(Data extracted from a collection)
((
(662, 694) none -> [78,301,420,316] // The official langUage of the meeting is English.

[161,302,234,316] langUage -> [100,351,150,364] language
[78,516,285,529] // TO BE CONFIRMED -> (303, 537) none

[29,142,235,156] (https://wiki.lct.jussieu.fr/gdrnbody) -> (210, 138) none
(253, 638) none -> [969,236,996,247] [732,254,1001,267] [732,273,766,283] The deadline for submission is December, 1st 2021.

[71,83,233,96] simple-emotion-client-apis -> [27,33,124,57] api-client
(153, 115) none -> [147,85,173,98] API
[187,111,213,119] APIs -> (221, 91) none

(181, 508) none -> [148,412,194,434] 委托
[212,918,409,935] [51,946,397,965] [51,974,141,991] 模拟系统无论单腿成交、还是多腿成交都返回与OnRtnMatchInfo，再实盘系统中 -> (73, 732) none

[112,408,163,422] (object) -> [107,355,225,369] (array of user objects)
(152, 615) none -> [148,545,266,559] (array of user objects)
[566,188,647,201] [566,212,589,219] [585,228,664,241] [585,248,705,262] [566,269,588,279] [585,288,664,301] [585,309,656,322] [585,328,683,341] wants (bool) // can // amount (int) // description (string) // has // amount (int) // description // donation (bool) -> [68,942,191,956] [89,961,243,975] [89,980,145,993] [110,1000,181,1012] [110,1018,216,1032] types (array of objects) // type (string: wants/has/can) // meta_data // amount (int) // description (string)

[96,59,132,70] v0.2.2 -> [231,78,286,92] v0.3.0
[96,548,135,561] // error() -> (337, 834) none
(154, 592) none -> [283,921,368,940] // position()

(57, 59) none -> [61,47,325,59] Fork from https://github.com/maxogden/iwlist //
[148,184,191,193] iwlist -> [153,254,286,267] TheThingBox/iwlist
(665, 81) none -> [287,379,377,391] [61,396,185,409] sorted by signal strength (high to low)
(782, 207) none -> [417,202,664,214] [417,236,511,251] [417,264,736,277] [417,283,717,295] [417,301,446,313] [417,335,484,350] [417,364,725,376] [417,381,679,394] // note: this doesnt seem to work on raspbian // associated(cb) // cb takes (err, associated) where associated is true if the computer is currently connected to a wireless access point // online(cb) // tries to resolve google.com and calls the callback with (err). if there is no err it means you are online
))
## What is required
Take the line above containing "(253, 638) none", the line containing "(665, 81) none", and all lines in between, and copy them exactly without anything else.

## Reply to the task
(253, 638) none -> [969,236,996,247] [732,254,1001,267] [732,273,766,283] The deadline for submission is December, 1st 2021.

[71,83,233,96] simple-emotion-client-apis -> [27,33,124,57] api-client
(153, 115) none -> [147,85,173,98] API
[187,111,213,119] APIs -> (221, 91) none

(181, 508) none -> [148,412,194,434] 委托
[212,918,409,935] [51,946,397,965] [51,974,141,991] 模拟系统无论单腿成交、还是多腿成交都返回与OnRtnMatchInfo，再实盘系统中 -> (73, 732) none

[112,408,163,422] (object) -> [107,355,225,369] (array of user objects)
(152, 615) none -> [148,545,266,559] (array of user objects)
[566,188,647,201] [566,212,589,219] [585,228,664,241] [585,248,705,262] [566,269,588,279] [585,288,664,301] [585,309,656,322] [585,328,683,341] wants (bool) // can // amount (int) // description (string) // has // amount (int) // description // donation (bool) -> [68,942,191,956] [89,961,243,975] [89,980,145,993] [110,1000,181,1012] [110,1018,216,1032] types (array of objects) // type (string: wants/has/can) // meta_data // amount (int) // description (string)

[96,59,132,70] v0.2.2 -> [231,78,286,92] v0.3.0
[96,548,135,561] // error() -> (337, 834) none
(154, 592) none -> [283,921,368,940] // position()

(57, 59) none -> [61,47,325,59] Fork from https://github.com/maxogden/iwlist //
[148,184,191,193] iwlist -> [153,254,286,267] TheThingBox/iwlist
(665, 81) none -> [287,379,377,391] [61,396,185,409] sorted by signal strength (high to low)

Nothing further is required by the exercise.